The word Doula is a Greek word that means “woman caregiver”. Today, it is used widely throughout the world to identify a trained labour assistant or companion who provides both mother and partner continuous emotional and physical support. They also provide assistance with providing the families information and resources that they need before, during, and after birth. There are Birth Doulas (also known as Labour Doulas which is what this post is discussing), and there are Postpartum Doulas who assist the mother and family after the birth in their home, teaching and assisting them in their new life as parents.
Some Birth Doulas may have additional training in certain specializations such as acupressure, hypno-birthing, massage therapy, etc. But the basic role of a doula is to comfort the mother during her labour. This can range from being a calm and caring presence, to providing massage or pressure to relieve pain symptoms, to providing information, or getting ice and water. Their role is different for every mother, as a doulas primary goal to is to be what that specific labouring woman needs her to be.
- Understands the physiology of birth and the emotional needs of a woman who is in labour.
- Assists the woman and her partner in carrying out their plans for the birth and creating a birth plan.
- Does not leave the labouring mother during her entire labour and for a few hours after birth.
- Helps Facilitate clear communication between the labouring woman, her partner, nursing staff, and all care providers.
- Assists mother partner and baby getting started with breastfeeding.
A Doula does not…
- Provide medical advice, nor does she have medical training.
- Speak on your behalf to your medical caregivers, or tell you what to do.
Some woman who are considering a doula are concerned that perhaps the doula may put pressure towards a certain way of giving birth, (natural, or epidural for example). It is important to know that doulas will support you in any decisions you make. Whether you are having a c-section, epidural, natural birth, home birth etc, a doulas presence is always there to support you.

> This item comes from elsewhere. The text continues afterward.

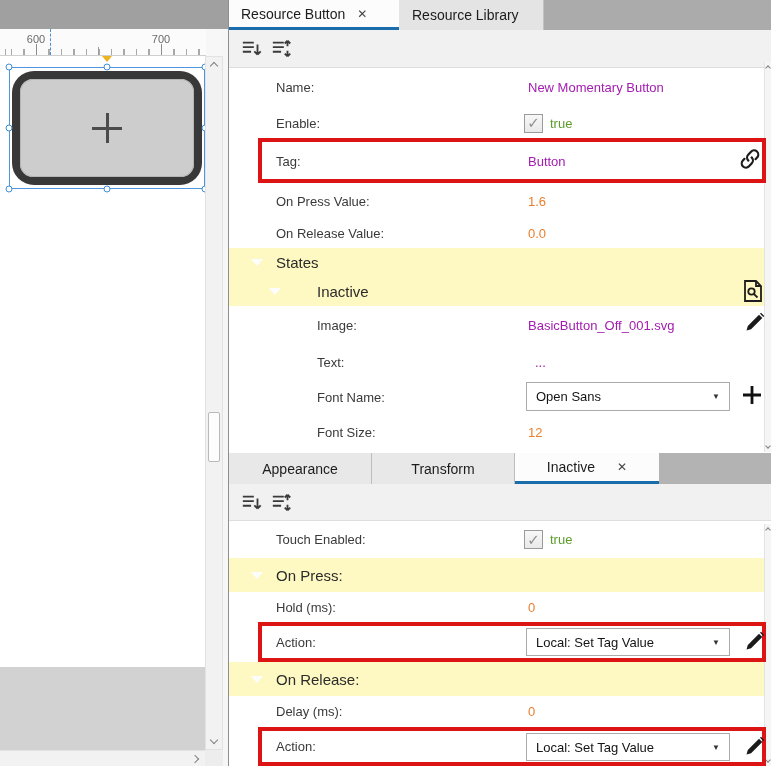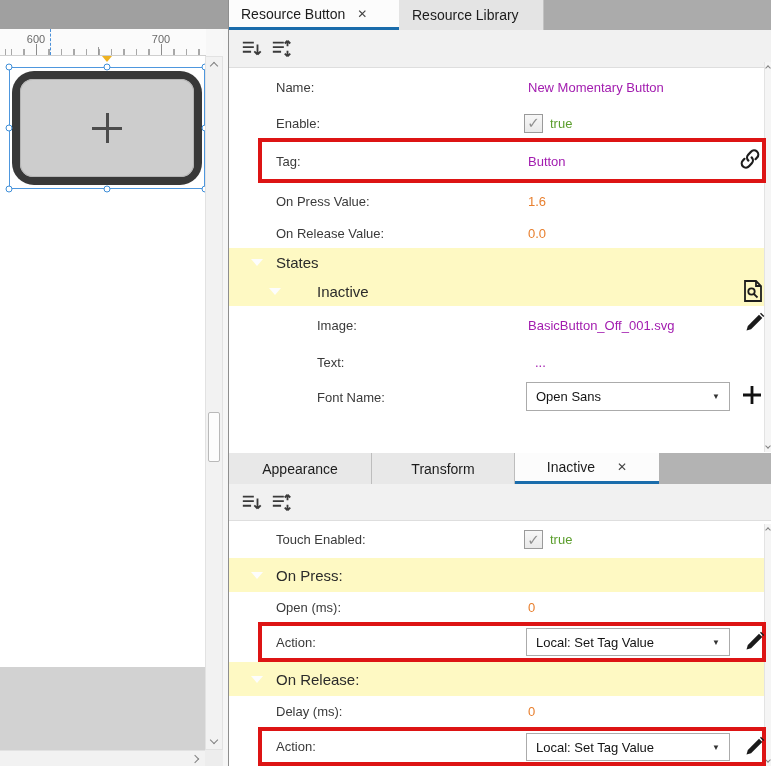"Font Size:" div.row { html: none -> <div> <span>Font Size:</span> <span>12</span> </div> }
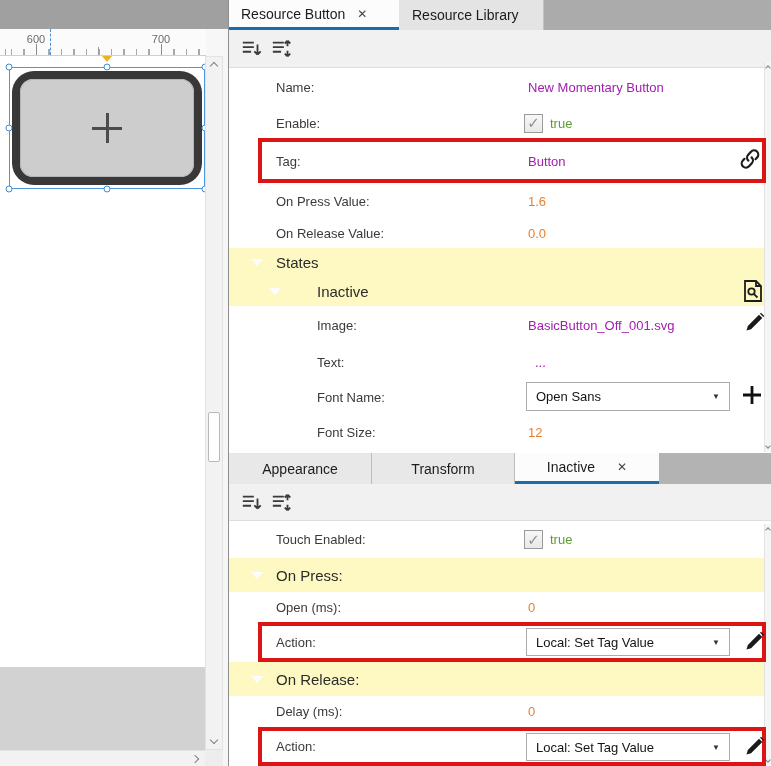"Open (ms):" span.lbl { text: Open -> Hold }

There are many different types of doulas, each with their own strengths and areas of expertise. Some doulas may be more into supporting a woman verbally and emotionally, informing her as her labour progresses, while others may be more physical and hands on, assisting with counter pressure to help reduce the pain of labour. Likewise all labouring woman are different and are sensitive to different things. Whats important is that you have found a doula who works well with your personality and is able to adapt to your needs during labour.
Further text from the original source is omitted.